Abandoned by his wife (for spirituality and yoga, she says), a retired teacher surviving a hard winter on memory and jokes finds that life still has surprises in store for him. Including an attractive former student and an empty old church that he’s turned into a theatre. As Ingrid Ruthig of Canadian Notes & Queries wrote, ‘Smuggling Donkeys lacks nothing in largeness of thought or spirit’.

Warren Thouless, recently retired teacher, long-retired actor, aspiring thinker, stuffed up in a small basement room that fell into disorder: that’s how the narrator of Smuggling Donkeys sees himself. His wife has left him, gone off to someplace in India on a spiritual quest; now and then she sends a postcard. Impelled by some mixture of desolation and high spirits, Warren has let Tessa Niles, a talented and beautiful former student, talk him into buying a deconsecrated church to turn it into a theatre, and he struggles to survive a winter of solitude in the empty building, delivering a comic monologue to an audience of one.
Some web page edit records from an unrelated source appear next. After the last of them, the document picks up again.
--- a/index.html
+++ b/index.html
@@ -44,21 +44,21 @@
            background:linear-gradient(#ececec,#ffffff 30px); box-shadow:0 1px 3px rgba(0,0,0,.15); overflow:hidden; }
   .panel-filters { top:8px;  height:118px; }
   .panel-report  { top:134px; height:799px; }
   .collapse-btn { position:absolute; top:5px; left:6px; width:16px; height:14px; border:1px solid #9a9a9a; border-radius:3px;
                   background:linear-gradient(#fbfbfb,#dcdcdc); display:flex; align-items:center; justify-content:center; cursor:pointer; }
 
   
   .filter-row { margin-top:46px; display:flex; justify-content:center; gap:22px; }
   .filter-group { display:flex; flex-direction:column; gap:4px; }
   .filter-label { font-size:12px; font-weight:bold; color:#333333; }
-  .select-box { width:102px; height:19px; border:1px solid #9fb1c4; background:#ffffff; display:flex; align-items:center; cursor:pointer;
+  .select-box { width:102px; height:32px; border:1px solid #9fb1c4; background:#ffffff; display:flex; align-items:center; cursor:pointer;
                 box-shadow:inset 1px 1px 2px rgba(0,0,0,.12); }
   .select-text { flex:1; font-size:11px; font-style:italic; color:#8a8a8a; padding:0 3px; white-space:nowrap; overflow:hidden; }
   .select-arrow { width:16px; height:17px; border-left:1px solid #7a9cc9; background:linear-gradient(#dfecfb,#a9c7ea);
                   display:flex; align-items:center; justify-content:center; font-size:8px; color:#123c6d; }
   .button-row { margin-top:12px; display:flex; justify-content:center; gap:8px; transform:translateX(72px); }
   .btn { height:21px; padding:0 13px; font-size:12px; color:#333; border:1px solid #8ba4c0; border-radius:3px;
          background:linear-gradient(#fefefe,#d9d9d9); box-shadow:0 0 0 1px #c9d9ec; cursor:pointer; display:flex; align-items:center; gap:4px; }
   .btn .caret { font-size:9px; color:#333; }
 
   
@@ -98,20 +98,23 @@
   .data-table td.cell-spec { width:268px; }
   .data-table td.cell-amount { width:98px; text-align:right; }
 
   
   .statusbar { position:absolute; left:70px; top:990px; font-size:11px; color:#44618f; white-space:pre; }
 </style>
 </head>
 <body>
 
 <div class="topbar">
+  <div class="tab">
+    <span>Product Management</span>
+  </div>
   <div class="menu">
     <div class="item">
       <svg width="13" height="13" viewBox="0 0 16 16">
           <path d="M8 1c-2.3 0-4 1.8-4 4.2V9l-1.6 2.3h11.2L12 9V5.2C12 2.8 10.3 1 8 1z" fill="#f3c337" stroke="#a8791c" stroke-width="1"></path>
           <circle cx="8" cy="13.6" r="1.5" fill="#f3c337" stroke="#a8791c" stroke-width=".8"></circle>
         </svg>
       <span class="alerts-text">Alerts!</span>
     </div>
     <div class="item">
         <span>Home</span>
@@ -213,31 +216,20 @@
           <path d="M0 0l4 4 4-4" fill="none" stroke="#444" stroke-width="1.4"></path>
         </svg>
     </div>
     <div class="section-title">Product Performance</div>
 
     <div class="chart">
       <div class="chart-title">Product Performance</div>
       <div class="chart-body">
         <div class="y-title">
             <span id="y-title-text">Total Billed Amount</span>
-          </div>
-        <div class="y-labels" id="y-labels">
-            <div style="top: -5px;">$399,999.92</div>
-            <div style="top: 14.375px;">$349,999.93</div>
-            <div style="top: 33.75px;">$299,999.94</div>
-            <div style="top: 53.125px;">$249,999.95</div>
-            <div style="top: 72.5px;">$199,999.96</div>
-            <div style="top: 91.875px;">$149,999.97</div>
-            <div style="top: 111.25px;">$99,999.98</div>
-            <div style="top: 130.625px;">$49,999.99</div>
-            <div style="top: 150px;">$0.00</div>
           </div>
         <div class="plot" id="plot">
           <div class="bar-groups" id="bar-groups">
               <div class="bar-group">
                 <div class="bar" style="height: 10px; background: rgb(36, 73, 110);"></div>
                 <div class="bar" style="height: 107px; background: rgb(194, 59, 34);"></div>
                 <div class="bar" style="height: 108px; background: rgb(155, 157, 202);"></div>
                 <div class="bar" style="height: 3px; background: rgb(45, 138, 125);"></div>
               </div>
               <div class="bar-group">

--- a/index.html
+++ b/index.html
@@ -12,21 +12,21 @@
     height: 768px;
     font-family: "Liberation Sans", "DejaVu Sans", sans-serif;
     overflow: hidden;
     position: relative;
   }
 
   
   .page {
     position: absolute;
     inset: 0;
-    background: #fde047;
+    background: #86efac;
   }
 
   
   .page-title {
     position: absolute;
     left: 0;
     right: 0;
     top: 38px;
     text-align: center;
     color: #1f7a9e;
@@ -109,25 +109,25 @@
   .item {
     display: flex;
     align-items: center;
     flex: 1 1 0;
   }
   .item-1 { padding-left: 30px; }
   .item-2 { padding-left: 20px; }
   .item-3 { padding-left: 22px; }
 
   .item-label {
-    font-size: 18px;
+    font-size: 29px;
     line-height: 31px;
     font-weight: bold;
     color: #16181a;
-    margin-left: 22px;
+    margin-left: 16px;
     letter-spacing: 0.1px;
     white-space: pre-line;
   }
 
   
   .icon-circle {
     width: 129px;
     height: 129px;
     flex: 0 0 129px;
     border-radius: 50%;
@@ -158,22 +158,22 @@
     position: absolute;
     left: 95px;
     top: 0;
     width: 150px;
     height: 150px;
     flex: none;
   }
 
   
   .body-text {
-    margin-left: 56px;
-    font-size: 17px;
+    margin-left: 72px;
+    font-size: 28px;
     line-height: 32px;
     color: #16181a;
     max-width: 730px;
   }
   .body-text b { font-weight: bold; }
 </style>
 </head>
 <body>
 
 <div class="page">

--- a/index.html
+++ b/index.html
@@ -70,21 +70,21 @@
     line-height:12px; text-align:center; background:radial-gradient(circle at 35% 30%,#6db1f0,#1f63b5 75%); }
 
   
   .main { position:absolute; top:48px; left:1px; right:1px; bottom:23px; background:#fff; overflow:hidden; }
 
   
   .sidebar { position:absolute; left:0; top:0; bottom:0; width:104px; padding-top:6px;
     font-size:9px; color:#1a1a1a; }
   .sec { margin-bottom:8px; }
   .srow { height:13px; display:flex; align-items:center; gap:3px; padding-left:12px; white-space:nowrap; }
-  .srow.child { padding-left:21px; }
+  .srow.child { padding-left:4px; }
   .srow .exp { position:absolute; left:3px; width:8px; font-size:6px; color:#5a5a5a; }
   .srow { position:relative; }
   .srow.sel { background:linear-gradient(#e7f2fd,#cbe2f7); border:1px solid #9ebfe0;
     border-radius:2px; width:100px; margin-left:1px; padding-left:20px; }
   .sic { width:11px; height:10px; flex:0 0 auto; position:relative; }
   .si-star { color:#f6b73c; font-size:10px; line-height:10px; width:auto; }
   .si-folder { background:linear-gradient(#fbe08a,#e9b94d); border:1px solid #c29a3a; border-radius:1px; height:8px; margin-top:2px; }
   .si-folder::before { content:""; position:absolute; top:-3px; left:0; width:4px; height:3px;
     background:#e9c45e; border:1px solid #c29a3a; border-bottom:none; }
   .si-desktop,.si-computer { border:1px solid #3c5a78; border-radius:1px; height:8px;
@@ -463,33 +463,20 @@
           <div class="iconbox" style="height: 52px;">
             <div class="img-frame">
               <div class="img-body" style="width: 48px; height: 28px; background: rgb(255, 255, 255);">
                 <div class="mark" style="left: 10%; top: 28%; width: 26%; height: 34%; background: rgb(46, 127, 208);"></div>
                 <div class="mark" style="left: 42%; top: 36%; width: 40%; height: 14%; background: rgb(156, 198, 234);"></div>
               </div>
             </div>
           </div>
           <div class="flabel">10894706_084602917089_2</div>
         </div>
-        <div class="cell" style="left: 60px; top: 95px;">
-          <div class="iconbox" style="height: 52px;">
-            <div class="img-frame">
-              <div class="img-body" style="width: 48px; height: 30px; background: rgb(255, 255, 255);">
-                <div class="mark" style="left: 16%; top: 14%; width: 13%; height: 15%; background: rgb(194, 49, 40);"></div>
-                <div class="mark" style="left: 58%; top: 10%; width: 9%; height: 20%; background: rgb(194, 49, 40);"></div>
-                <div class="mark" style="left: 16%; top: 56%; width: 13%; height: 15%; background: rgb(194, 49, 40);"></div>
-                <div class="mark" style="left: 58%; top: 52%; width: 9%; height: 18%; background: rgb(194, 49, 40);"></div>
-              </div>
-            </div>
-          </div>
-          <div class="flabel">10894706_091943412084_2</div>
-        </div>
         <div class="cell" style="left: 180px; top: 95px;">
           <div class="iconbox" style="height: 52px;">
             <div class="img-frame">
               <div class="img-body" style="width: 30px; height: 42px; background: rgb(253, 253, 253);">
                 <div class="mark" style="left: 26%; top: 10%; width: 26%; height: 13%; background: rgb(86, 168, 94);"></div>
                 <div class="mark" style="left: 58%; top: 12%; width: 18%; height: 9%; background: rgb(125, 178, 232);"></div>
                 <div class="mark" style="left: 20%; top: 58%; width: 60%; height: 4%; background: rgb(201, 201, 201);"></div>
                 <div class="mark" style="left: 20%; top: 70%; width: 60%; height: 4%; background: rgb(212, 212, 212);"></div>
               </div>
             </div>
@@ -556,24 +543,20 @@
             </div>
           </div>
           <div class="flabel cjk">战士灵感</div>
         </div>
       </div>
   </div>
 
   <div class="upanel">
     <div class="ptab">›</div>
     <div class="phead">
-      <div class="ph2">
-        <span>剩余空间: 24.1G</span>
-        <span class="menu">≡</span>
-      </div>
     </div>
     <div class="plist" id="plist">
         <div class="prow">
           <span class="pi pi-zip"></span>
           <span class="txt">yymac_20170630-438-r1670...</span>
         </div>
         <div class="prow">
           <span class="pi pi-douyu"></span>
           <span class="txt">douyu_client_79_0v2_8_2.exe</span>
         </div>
Gradually his life takes a new course. With Tessa’s assistance he begins to revive his career as an actor. His life becomes its own kind of spiritual quest. Shakespeare and Chekhov and Thornton Wilder provide words for him to speak. The gods (in all their strange variety) hover. He ends his story on the brink of astonishing possibilities.

prize

2008—ReLit Awards, Short Fiction,
Long-listed

Review quote

‘I’ve begun my reading for the Canadian Book Challenge with a book set in my current home province, Ontario. This is a short novella (87 p.) but it’s full of good reading. It is the story of Warren Thouless, a retired teacher whose wife has just left him to go to India as a spiritual seeker. He’s sold off his house and most of his possessions, and has been convinced by a former drama student to purchase a deconsecrated church, to turn it into a theatre. The book is the tale of Warren’s year alone in a drafty old church, trying to understand why his wife left, and trying to find his way back to a voice of his own. Despite the surface appearance -- a book about an old guy dumped by his wife, flirting with a young & attractive former student, selling off his stuff to live a young man’s unencumbered life? Doesn’t sound very appealing, does it -- despite this, it is a great read. With David Helwig I felt I was in good hands; he knows what he is doing. He controls the language of his character without faltering, turning out a masterful monologue. His insights are sharp, characterization exact, and he is also very funny.’

—indextrious.blogspot.com

Review quote

‘In the last few years, David Helwig, who lives in Prince Edward Island, has been quietly producing some of the best work of his lengthy literary career -- poetry, fiction, memoir. He’s never more entertaining than he is in the novella form, and his three recent ones -- The Stand-In (2002), Duet (2004) and now Smuggling Donkeys -- are as funny and absorbing as anything you’ll find in Canadian literature today.’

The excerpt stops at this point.